**About this task**
Please return every record exactly as it appears.

Segment Open

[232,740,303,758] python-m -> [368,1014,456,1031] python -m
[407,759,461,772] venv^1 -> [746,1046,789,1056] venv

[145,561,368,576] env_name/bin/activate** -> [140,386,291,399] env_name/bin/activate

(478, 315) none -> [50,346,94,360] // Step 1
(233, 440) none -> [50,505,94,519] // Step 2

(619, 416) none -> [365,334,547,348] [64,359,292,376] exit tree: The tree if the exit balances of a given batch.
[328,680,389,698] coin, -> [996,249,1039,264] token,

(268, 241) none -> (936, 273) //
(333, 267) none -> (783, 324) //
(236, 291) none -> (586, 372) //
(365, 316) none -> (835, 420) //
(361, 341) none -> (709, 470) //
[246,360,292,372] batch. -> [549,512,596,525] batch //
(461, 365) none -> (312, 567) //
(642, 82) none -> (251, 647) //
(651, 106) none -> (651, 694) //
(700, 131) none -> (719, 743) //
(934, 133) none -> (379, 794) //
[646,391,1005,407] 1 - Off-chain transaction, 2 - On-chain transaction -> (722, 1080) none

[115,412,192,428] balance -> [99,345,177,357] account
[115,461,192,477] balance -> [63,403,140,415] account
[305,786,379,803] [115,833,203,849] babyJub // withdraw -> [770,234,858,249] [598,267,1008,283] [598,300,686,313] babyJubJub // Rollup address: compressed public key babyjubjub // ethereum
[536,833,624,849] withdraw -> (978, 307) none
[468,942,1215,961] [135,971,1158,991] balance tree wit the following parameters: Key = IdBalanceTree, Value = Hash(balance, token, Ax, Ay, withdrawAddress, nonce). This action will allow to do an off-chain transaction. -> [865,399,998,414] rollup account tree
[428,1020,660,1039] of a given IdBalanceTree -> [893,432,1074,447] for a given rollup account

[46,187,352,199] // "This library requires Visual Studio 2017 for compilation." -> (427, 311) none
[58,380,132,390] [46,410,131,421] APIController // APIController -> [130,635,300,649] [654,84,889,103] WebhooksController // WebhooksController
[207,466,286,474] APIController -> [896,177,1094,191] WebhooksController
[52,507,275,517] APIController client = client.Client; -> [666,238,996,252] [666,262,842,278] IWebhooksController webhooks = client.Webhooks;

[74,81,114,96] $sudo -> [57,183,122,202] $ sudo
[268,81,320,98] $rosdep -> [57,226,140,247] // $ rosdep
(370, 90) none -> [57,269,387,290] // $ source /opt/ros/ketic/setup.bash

Segment Closed

**Your response**
[232,740,303,758] python-m -> [368,1014,456,1031] python -m
[407,759,461,772] venv^1 -> [746,1046,789,1056] venv

[145,561,368,576] env_name/bin/activate** -> [140,386,291,399] env_name/bin/activate

(478, 315) none -> [50,346,94,360] // Step 1
(233, 440) none -> [50,505,94,519] // Step 2

(619, 416) none -> [365,334,547,348] [64,359,292,376] exit tree: The tree if the exit balances of a given batch.
[328,680,389,698] coin, -> [996,249,1039,264] token,

(268, 241) none -> (936, 273) //
(333, 267) none -> (783, 324) //
(236, 291) none -> (586, 372) //
(365, 316) none -> (835, 420) //
(361, 341) none -> (709, 470) //
[246,360,292,372] batch. -> [549,512,596,525] batch //
(461, 365) none -> (312, 567) //
(642, 82) none -> (251, 647) //
(651, 106) none -> (651, 694) //
(700, 131) none -> (719, 743) //
(934, 133) none -> (379, 794) //
[646,391,1005,407] 1 - Off-chain transaction, 2 - On-chain transaction -> (722, 1080) none

[115,412,192,428] balance -> [99,345,177,357] account
[115,461,192,477] balance -> [63,403,140,415] account
[305,786,379,803] [115,833,203,849] babyJub // withdraw -> [770,234,858,249] [598,267,1008,283] [598,300,686,313] babyJubJub // Rollup address: compressed public key babyjubjub // ethereum
[536,833,624,849] withdraw -> (978, 307) none
[468,942,1215,961] [135,971,1158,991] balance tree wit the following parameters: Key = IdBalanceTree, Value = Hash(balance, token, Ax, Ay, withdrawAddress, nonce). This action will allow to do an off-chain transaction. -> [865,399,998,414] rollup account tree
[428,1020,660,1039] of a given IdBalanceTree -> [893,432,1074,447] for a given rollup account

[46,187,352,199] // "This library requires Visual Studio 2017 for compilation." -> (427, 311) none
[58,380,132,390] [46,410,131,421] APIController // APIController -> [130,635,300,649] [654,84,889,103] WebhooksController // WebhooksController
[207,466,286,474] APIController -> [896,177,1094,191] WebhooksController
[52,507,275,517] APIController client = client.Client; -> [666,238,996,252] [666,262,842,278] IWebhooksController webhooks = client.Webhooks;

[74,81,114,96] $sudo -> [57,183,122,202] $ sudo
[268,81,320,98] $rosdep -> [57,226,140,247] // $ rosdep
(370, 90) none -> [57,269,387,290] // $ source /opt/ros/ketic/setup.bash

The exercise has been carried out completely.